#### [WHAT YOU NEED TO DO]
Repeat the data below exactly, dropping any pictures it holds.

>>>>

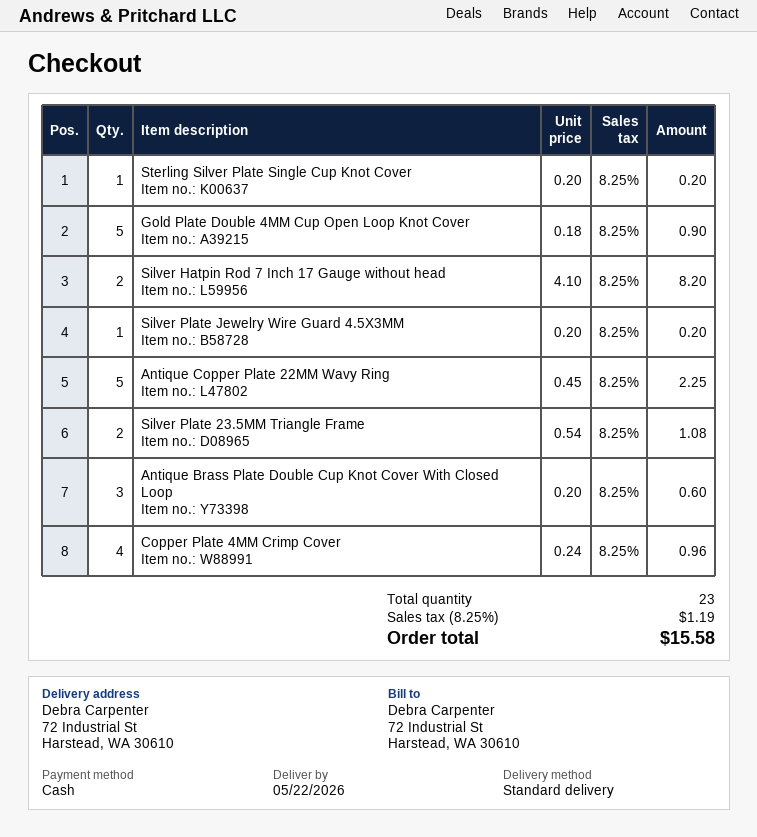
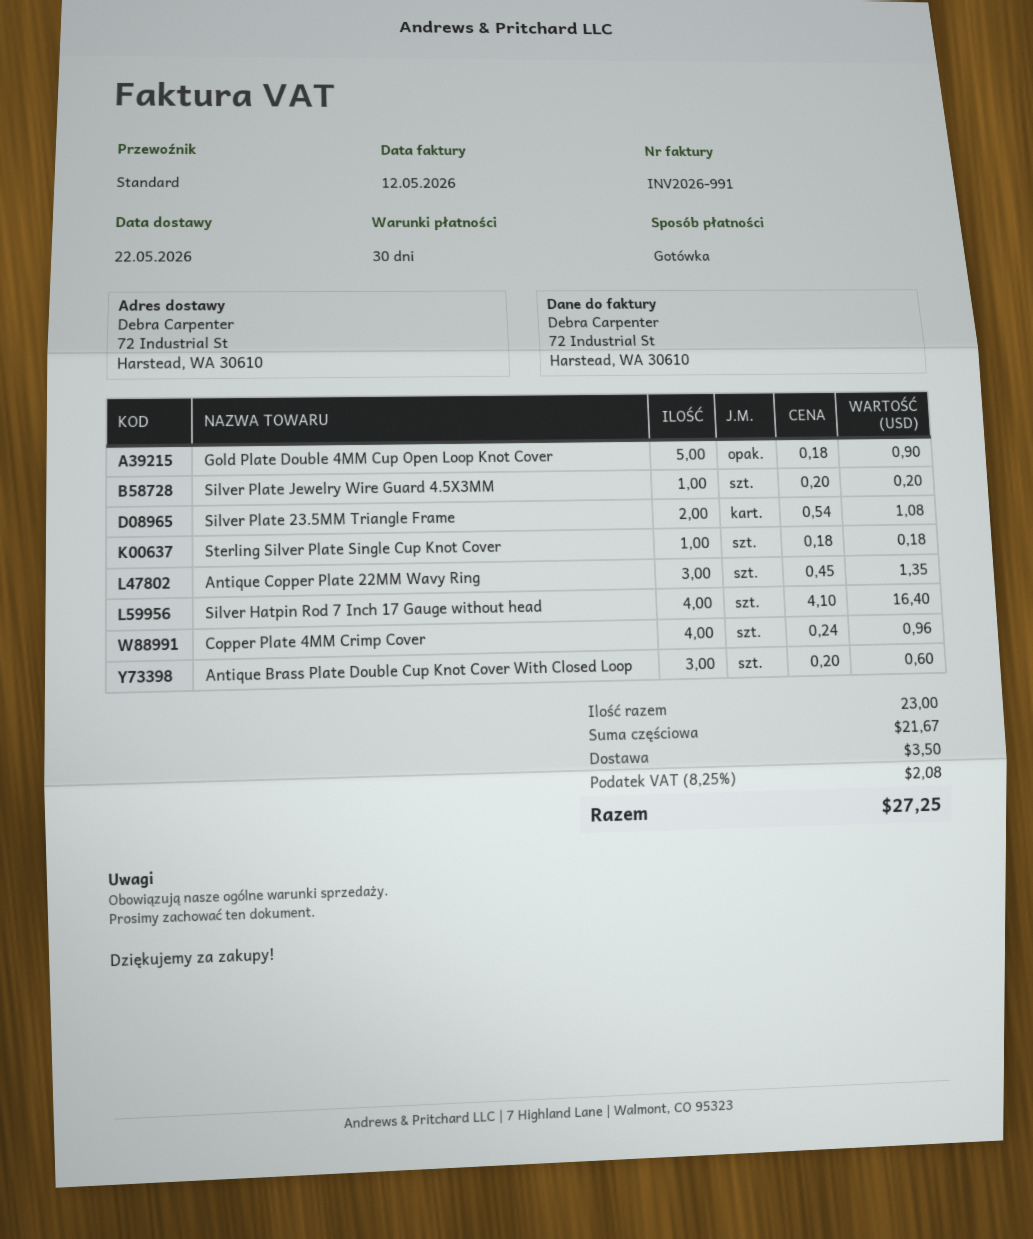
Sterling Silver Plate Single Cup Knot Cover: 1 x 0.20 = 0.20 -> 1 x 0.18 = 0.18
Silver Hatpin Rod 7 Inch 17 Gauge without head: 2 x 4.10 = 8.20 -> 4 x 4.10 = 16.40
Antique Copper Plate 22MM Wavy Ring: 5 x 0.45 = 2.25 -> 3 x 0.45 = 1.35
shipping: none -> 3.50
tax: 8.25% = 1.19 -> 8.25% = 2.08
total: 15.58 -> 27.25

<<<<

#### [ANSWER TO THE EXERCISE]
Sterling Silver Plate Single Cup Knot Cover: 1 x 0.20 = 0.20 -> 1 x 0.18 = 0.18
Silver Hatpin Rod 7 Inch 17 Gauge without head: 2 x 4.10 = 8.20 -> 4 x 4.10 = 16.40
Antique Copper Plate 22MM Wavy Ring: 5 x 0.45 = 2.25 -> 3 x 0.45 = 1.35
shipping: none -> 3.50
tax: 8.25% = 1.19 -> 8.25% = 2.08
total: 15.58 -> 27.25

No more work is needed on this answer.